Bioinformatics workflow to determine the protein identity of the unknown chain
For each direction of the unknown chain, a 24mer poly-alanine chain was manually placed into the respective density and initially real-space-refined using Coot. A list of sequences was screened by using a job pipeline including a mutation step in Coot and real-space-refinement in Phenix. Custom bash scripts written for this purpose are available upon request. An extended description is given in Supplementary Methods 1.

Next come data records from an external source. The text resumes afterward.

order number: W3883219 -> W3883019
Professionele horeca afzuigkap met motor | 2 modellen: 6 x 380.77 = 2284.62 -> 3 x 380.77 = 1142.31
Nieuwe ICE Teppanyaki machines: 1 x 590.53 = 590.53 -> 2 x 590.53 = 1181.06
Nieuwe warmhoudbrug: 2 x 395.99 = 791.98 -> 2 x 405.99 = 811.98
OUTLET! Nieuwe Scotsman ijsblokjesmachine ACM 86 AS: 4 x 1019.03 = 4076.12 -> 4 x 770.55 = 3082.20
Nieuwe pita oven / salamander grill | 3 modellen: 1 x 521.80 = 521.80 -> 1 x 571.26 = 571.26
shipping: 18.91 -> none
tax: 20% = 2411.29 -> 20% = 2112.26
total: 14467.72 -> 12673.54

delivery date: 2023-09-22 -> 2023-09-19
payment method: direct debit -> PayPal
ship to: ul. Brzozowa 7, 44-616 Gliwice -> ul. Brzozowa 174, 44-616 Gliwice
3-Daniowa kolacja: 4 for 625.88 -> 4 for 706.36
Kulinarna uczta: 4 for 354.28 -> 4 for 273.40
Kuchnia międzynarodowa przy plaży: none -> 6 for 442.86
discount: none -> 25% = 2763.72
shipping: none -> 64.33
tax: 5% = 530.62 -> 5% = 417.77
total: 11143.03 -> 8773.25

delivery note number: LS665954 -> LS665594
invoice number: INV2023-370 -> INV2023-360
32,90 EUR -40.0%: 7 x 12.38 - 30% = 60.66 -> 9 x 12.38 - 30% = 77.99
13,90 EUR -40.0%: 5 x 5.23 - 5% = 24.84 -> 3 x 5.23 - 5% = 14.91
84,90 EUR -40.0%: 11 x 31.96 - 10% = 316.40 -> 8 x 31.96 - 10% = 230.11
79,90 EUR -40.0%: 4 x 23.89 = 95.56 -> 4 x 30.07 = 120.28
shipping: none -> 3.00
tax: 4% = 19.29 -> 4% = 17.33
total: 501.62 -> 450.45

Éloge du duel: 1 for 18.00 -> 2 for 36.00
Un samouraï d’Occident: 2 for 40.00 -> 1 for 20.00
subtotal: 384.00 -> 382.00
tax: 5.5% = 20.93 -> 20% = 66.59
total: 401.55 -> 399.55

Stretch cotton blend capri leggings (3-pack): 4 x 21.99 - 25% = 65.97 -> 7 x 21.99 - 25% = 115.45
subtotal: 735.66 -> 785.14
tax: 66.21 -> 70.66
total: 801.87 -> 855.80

Molecular graphics and visualisation
Figures of protein structures and electron densities were generated using ChimeraX.
Data availability
The scripts used for the bioinformatics analysis are available upon request. Coordinates reported in this study have been deposited with the Protein Data Bank with accession codes XXXXX (HAdV-F41 asymmetric unit) and XXXXX (HAdVF-41 (free) penton base). Electron microscopy maps and half-maps have been deposited in the Electron Microscopy Data Bank with the accession codes EMD-XXXXX (HAdV-F41 pH=7.4), EMD-XXXXX (HAdV-F41 pH=4.0), EMD-XXXXX (HAdV-F41 (free) penton base), EMD-XXXXX (localised asymmetric reconstruction of the HAdV-F41 penton base), EMD-XXXXX (localised asymmetric reconstruction of the HAdV-F41 HVR2-containing loop).
Author Contributions
K.R., A.L., N.A. and L.-A.C. conceived and designed the study. A.L. produced and purified virus particles. A.R. purified recombinant penton base protein. K.R. collected cryo-EM data, performed image processing, model building and validation. K.R., A.L., N.A. and L.-A.C. interpreted structural data. J.F. performed proteomics analysis. K.R., A.L., N.A. and L.-A.C wrote the original manuscript with input from J.F. All authors reviewed and approved the final manuscript.
Acknowledgements
We are thankful for funding from the Human Frontier Science Program (Career Development Award CDA00047/2017-C to L.-A.C.), Stiftelsen Olle Engkvist Byggmästare (postdoctoral fellowship to K.R.), the Knut and Alice Wallenberg Foundation (through the Wallenberg Centre for Molecular Medicine Umeå), the Swedish Research Council (Dnr 2019-01472 and 2017-00859). Cryo-EM data were collected at the Umeå Core Facility for Electron Microscopy (SciLifeLab National Cryo-EM facility and part of National Microscopy Infrastructure, NMI VR-RFI 2016-00968), supported by instrumentation grants from the Knut and Alice Wallenberg Foundation and the Kempe Foundations. Protein identification was performed at the Proteomics Core Facility of Sahlgrenska Academy, University of Gothenburg. We thank the High Performance Computing Center North (HPC2N) at Umeå University for providing computational resources and valuable support during test and performance runs (SNIC projects 2018/5-185, 2019/3-400,-668,5-76 & 5-158). We are grateful to Dr. Paul Emsley for help with Coot scripting, Dr. Michael Hall for help with cryoSPARC, an Tom Terwilliger for help with Phenix. We thank Stefan Nord, Jonas Näslund and Andreas Sjödin (FOI, Swedish Defence Research Institute, Umeå, Sweden) for help with DNA sequencing.